When you reach the line containing "[281,230,472,250] main_notebook.py ->" in the entries below, start writing out each line exactly, and stop after the line containing "(959, 425) none".

--- Recorded data Enclosed Below ---

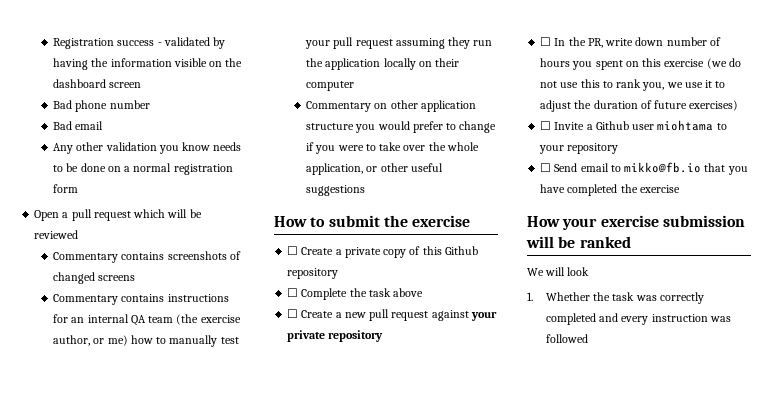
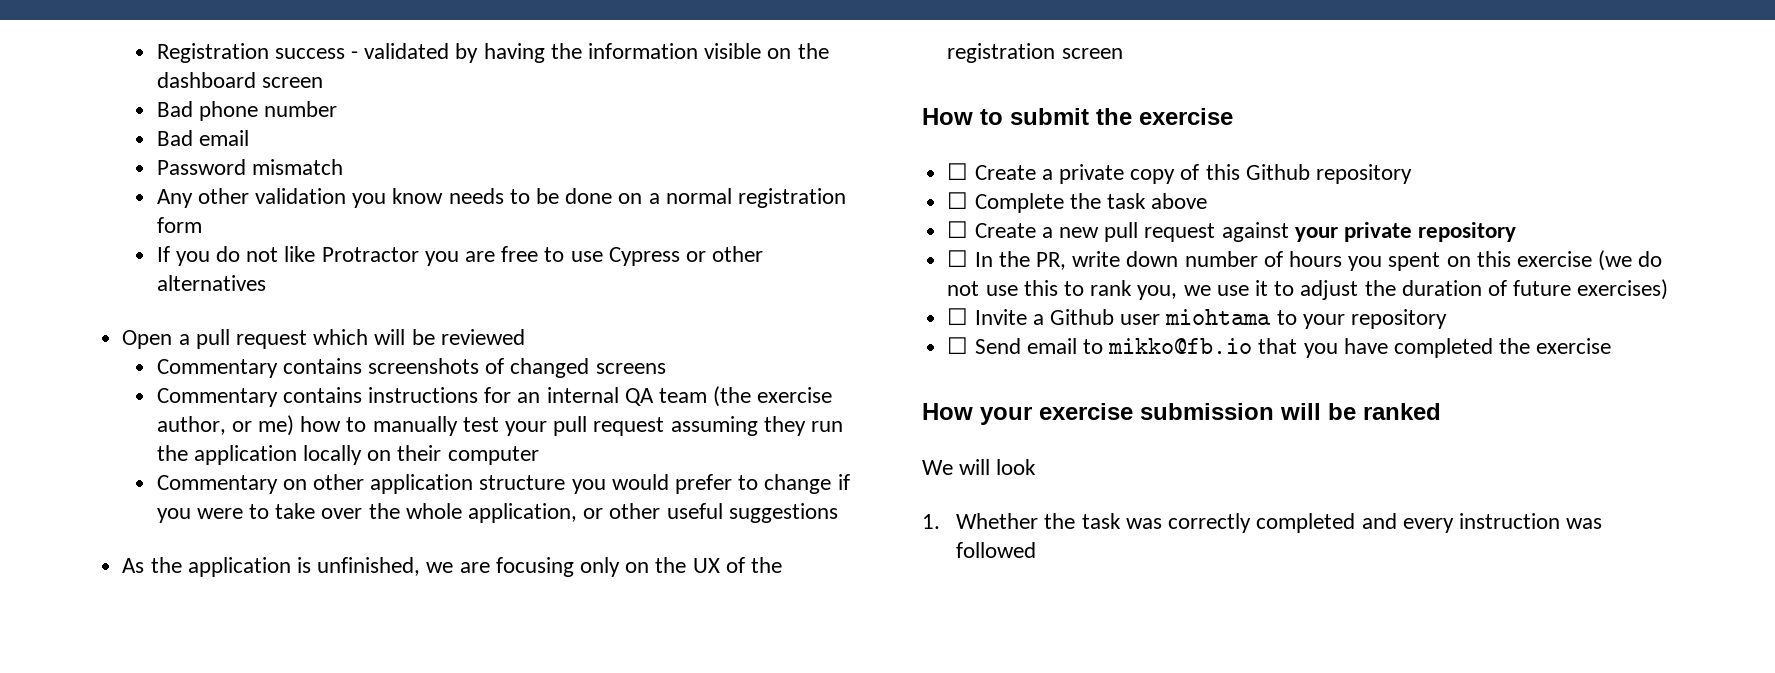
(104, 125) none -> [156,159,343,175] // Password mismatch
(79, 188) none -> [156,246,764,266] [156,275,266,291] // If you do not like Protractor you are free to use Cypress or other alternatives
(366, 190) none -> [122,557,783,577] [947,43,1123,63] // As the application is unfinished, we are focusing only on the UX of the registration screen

--- End of Enclosed Recorded data ---
--- Recorded data Enclosed Below ---

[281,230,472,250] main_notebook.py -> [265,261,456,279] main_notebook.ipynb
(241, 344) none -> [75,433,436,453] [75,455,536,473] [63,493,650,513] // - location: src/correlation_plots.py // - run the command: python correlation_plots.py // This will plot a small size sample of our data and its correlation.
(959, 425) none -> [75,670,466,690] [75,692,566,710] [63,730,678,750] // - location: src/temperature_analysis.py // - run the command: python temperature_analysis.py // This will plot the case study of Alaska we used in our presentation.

--- End of Enclosed Recorded data ---

▶ _Solved exercise_
[281,230,472,250] main_notebook.py -> [265,261,456,279] main_notebook.ipynb
(241, 344) none -> [75,433,436,453] [75,455,536,473] [63,493,650,513] // - location: src/correlation_plots.py // - run the command: python correlation_plots.py // This will plot a small size sample of our data and its correlation.
(959, 425) none -> [75,670,466,690] [75,692,566,710] [63,730,678,750] // - location: src/temperature_analysis.py // - run the command: python temperature_analysis.py // This will plot the case study of Alaska we used in our presentation.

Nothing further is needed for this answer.